Hello everyone!
I am trying to have files synced between my Nextcloud installed via snap and a docker container with Jupyterlab and I need help because I am completely lost with how to solve .
So, the setup is quite simple: I have a server with Ubuntu and I have installed Nextcloud there via snap. I also have a Jupyterlab server running on the same machine in a docker container. Now, I want to be able to access the same files via both Nextcloud and Jupyterlab (so that I can create Python notebooks both online in Jupyter, but also to be able to easily run and work with them locally via Nextcloud sync if I want more computing power).
What I have done:
- I have created a folder, let’s call it
/home/username/notebooks
- I have create a mount point
sudo mount -o bind /home/username/notebooks/ /media/nextcloud
- Enabled external media in snap
sudo snap connect nextcloud:removable-media
- I added a local external storage
/media/nextcloud
in Nextcloud. - I have my docker container running under
username
user (not from root) and mount/home/username/notebooks
as a volume to the docker container. - I have given the most relaxed possible permissions to the
notebooks
ls -l
in the home directory says that the notebooks
folder permissions are:
drwxrwsrwx 4 username username 4096 notebooks
So far I can successfully see files in both Nextcloud and Jupyter.

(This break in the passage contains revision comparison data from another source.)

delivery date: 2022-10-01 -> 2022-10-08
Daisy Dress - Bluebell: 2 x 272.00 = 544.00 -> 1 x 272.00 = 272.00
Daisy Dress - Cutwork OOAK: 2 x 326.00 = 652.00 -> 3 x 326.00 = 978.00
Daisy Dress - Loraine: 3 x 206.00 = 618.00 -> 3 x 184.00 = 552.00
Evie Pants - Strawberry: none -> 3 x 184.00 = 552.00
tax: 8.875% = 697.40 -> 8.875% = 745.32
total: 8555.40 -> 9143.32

However, the problem is that whenever I create any file in Nextcloud, then they are owned by user and group root:root
and have -rw-r--r--
permissions, and whenever I create any file in Jupyter, they are created with username:users
and have the same -rw-r--r--
permissions. Therefore, I cannot change in Nextcloud files created by Jupyter and vice-versa.
I am completely lost in the permissions and user systems of docker and snap. How can I fix that and get both of them to collaborate with each other?

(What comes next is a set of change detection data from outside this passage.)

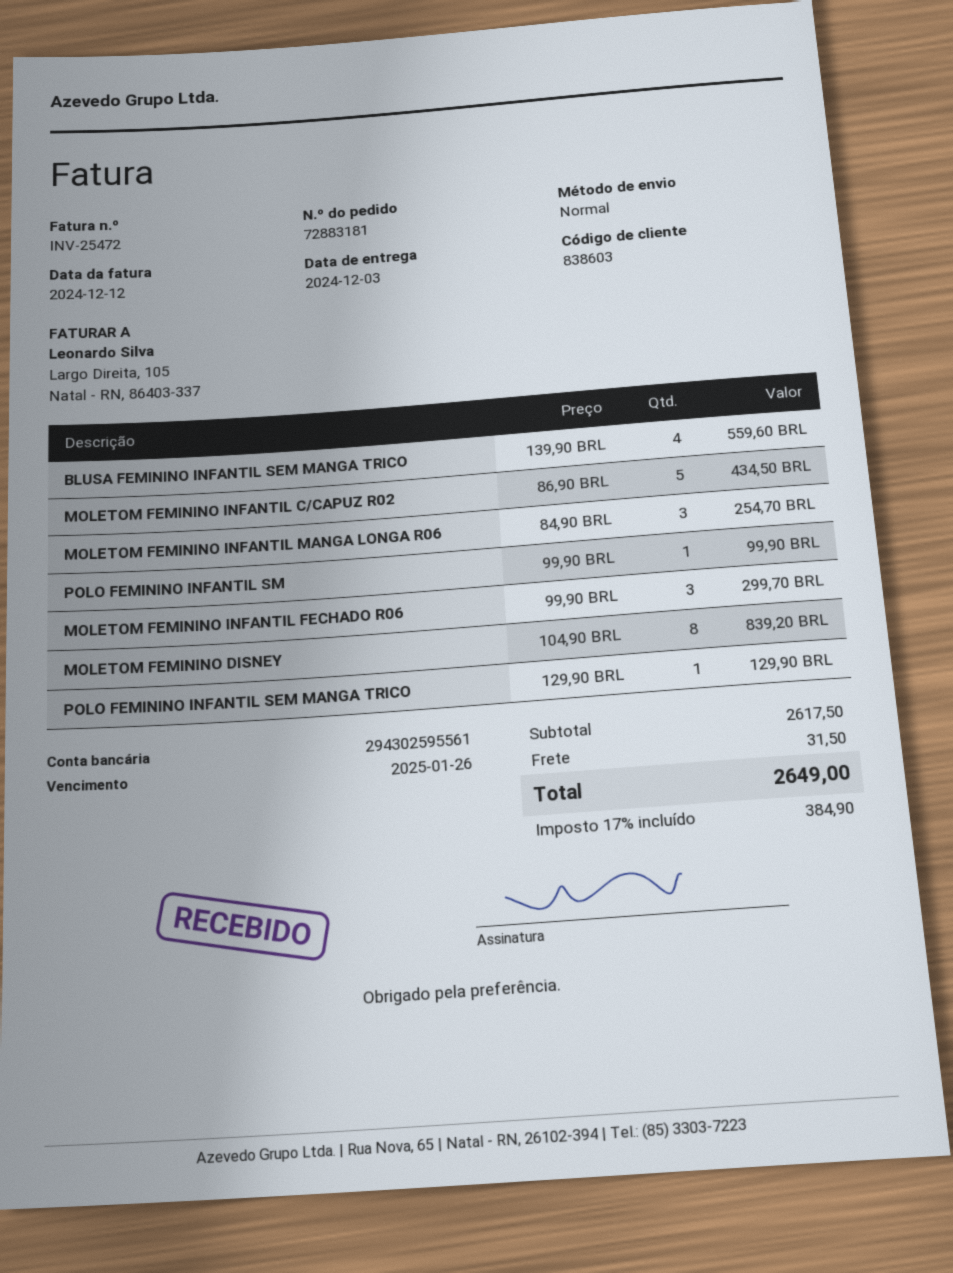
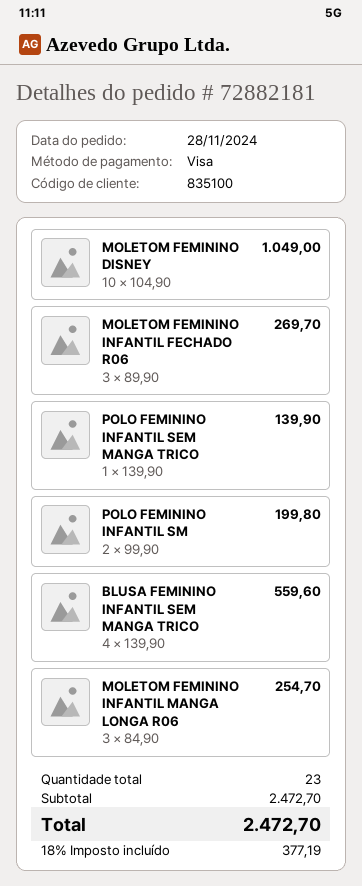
order number: 72883181 -> 72882181
customer number: 838603 -> 835100
MOLETOM FEMININO INFANTIL C/CAPUZ R02: 5 x 86.90 = 434.50 -> none
POLO FEMININO INFANTIL SM: 1 x 99.90 = 99.90 -> 2 x 99.90 = 199.80
MOLETOM FEMININO INFANTIL FECHADO R06: 3 x 99.90 = 299.70 -> 3 x 89.90 = 269.70
MOLETOM FEMININO DISNEY: 8 x 104.90 = 839.20 -> 10 x 104.90 = 1049.00
POLO FEMININO INFANTIL SEM MANGA TRICO: 1 x 129.90 = 129.90 -> 1 x 139.90 = 139.90
subtotal: 2617.50 -> 2472.70
shipping: 31.50 -> none
tax: 17% = 384.90 -> 18% = 377.19
total: 2649.00 -> 2472.70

Possible solutions I can see:
- Give up and setup a nextcloud client in the docker container with a separate user with whom I only share one folder. I would like to avoid this solution if possible, because there is no headless daemon client for Nextcloud, so I will have to improvise with nextcloudcmd and cron. Also, I think this would waste resources as I will be syncing things via internet within the same server, but I am not 100% sure about that. On the other hand, if there is no other easy solution, then I will go for this one.
- Run docker with Jupyter as root - not sure if it is good from the security point of view, especially given that I am running Jupyter notebooks there which I want to be accessible from the outside. Also, not sure if I can have only one docker container to run from root.
- To somehow make Nextcloud snap work (i.e., create and edit files) from
username
user. - To use some Linux magic to get all new files created in this
notebooks
directory to be writable for the owner group by default and add both users to both groups.
I would be very thankful if someone can at least pinpoint me in the direction of how I can solve my issue, at this point I am not even sure in what technology and direction to look for the solution.